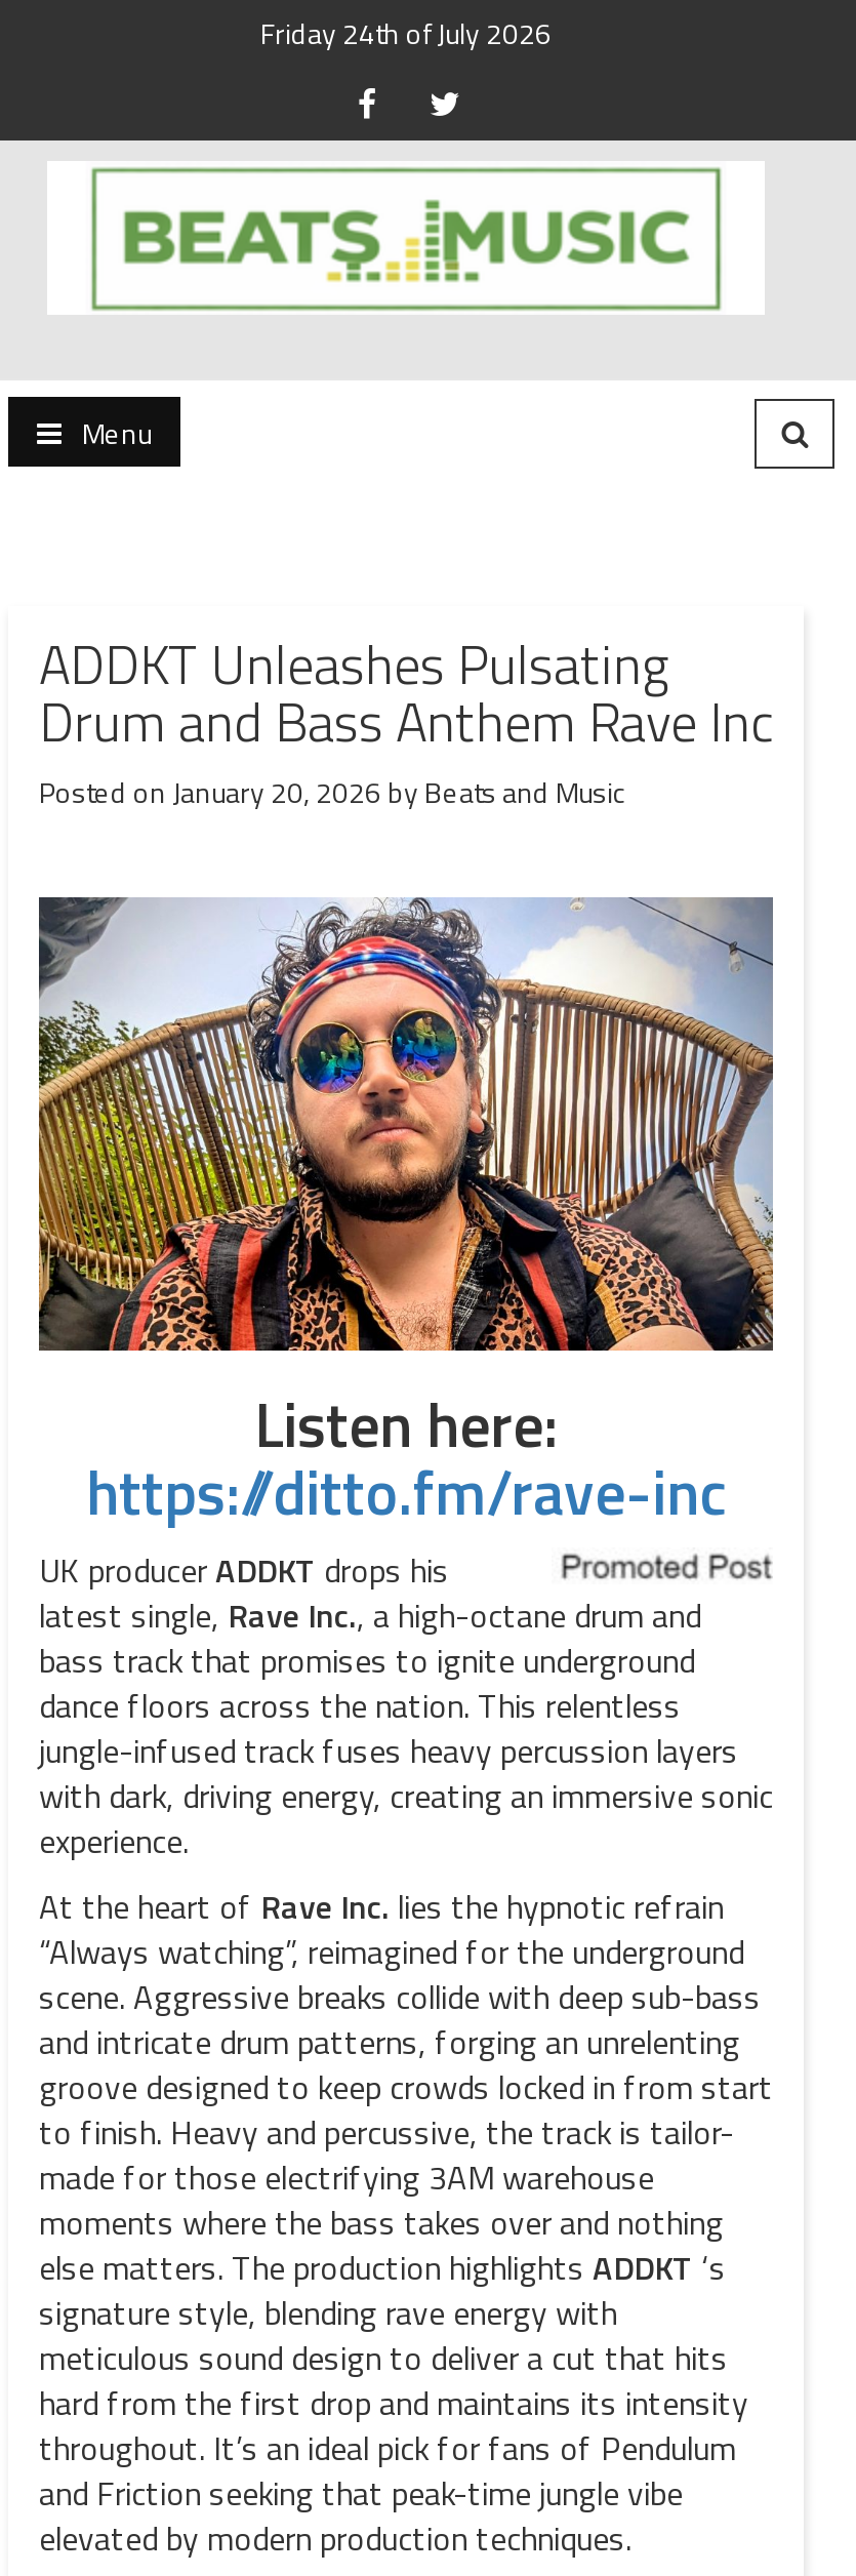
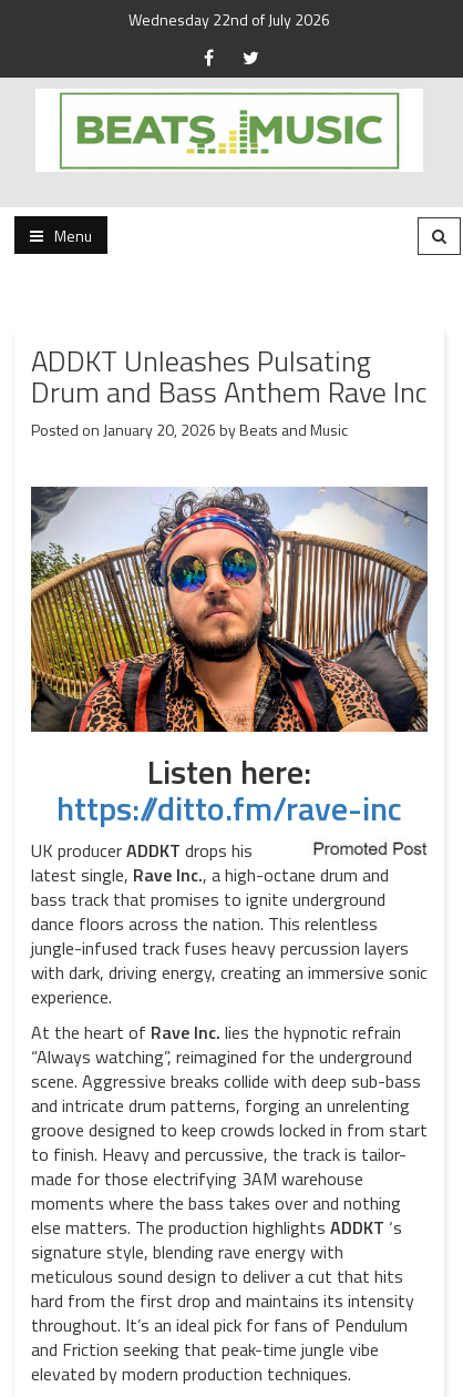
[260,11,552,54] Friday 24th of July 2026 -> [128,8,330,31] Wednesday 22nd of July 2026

_ _ _ _ _

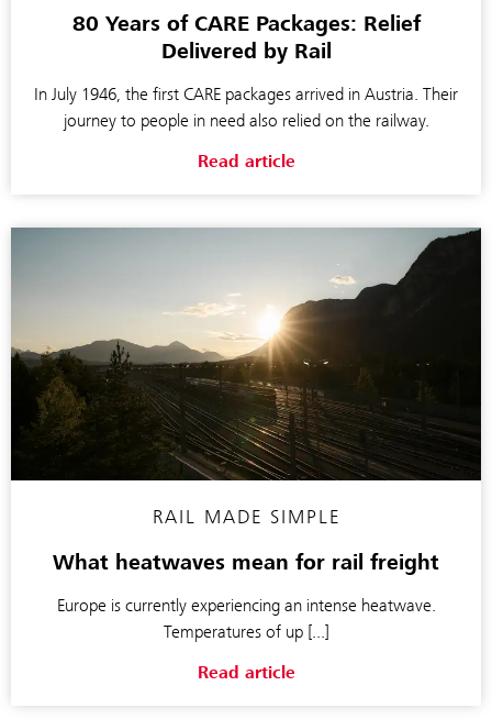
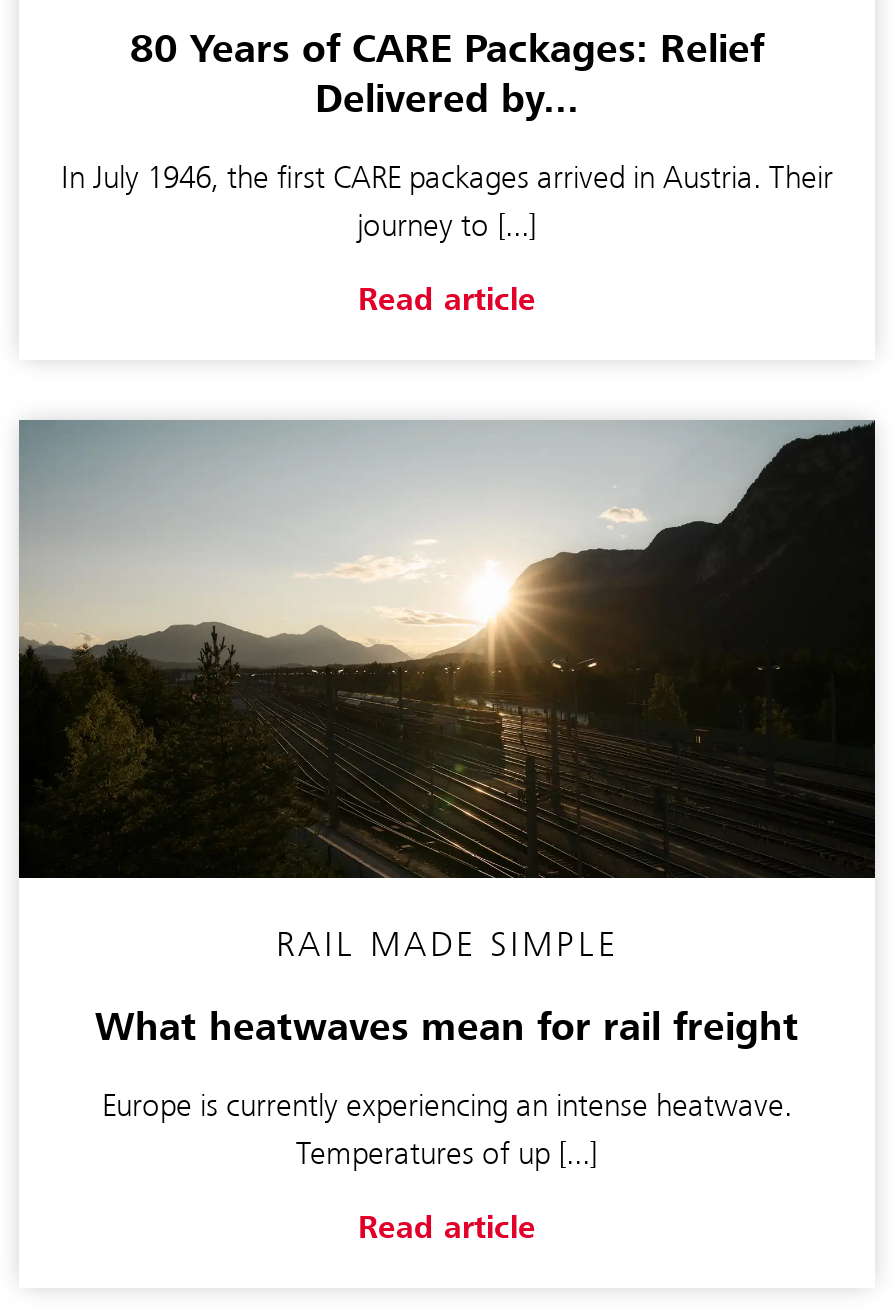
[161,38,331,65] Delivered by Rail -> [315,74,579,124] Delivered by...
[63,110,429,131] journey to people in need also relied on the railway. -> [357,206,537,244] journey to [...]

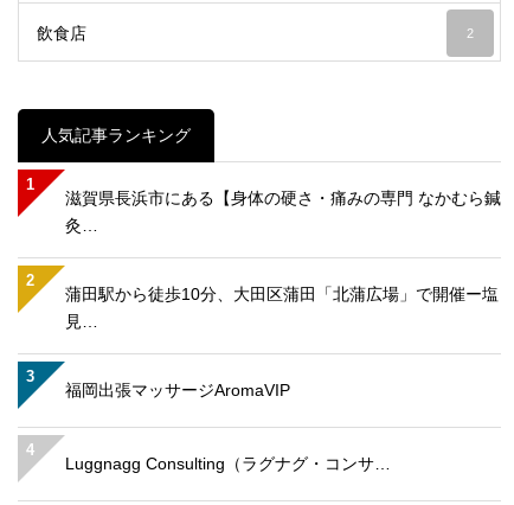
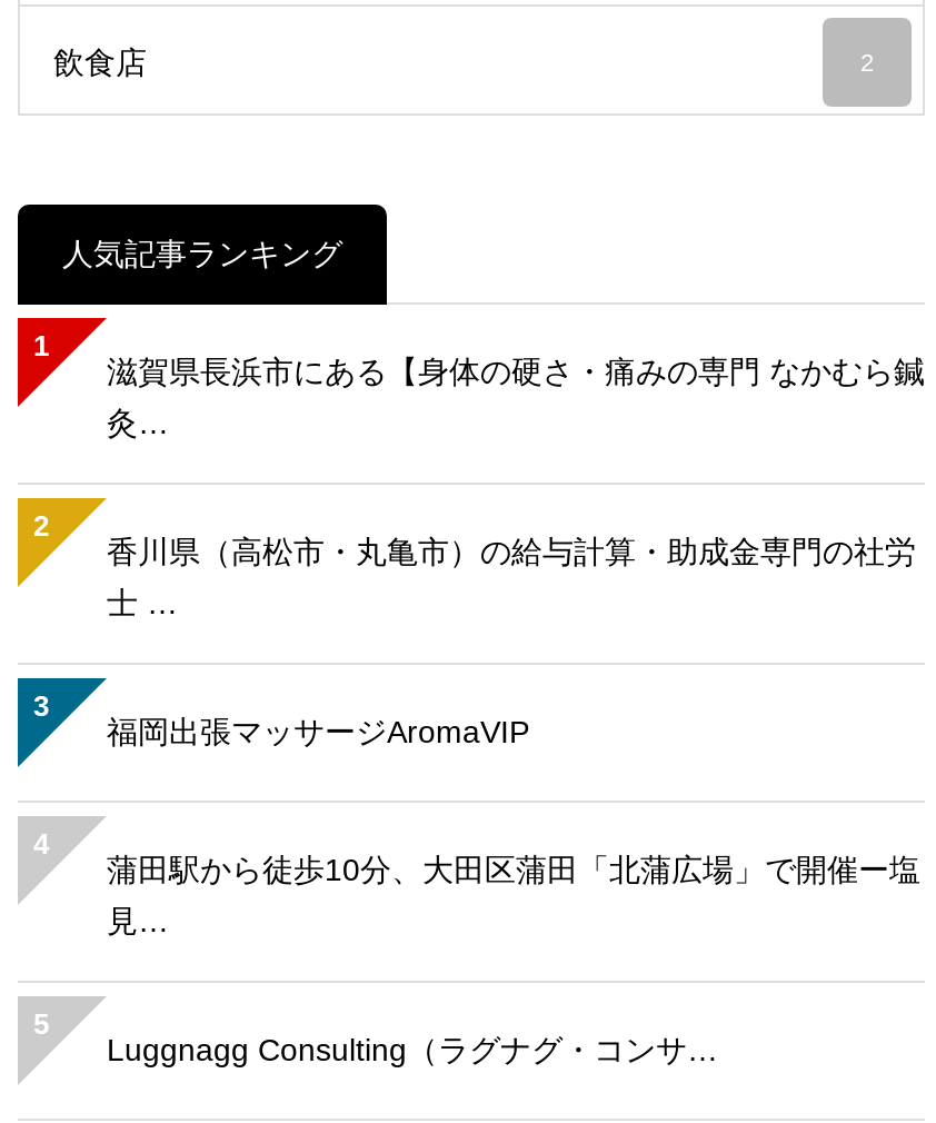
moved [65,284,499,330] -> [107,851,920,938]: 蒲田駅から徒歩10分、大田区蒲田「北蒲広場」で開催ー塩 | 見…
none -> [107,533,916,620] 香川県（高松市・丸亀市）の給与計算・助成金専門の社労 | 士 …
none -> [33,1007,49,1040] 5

_ _ _ _ _

■ Your instructions: Please count the lines of the entries above that include "none" and give only the total.

■ Task result: 2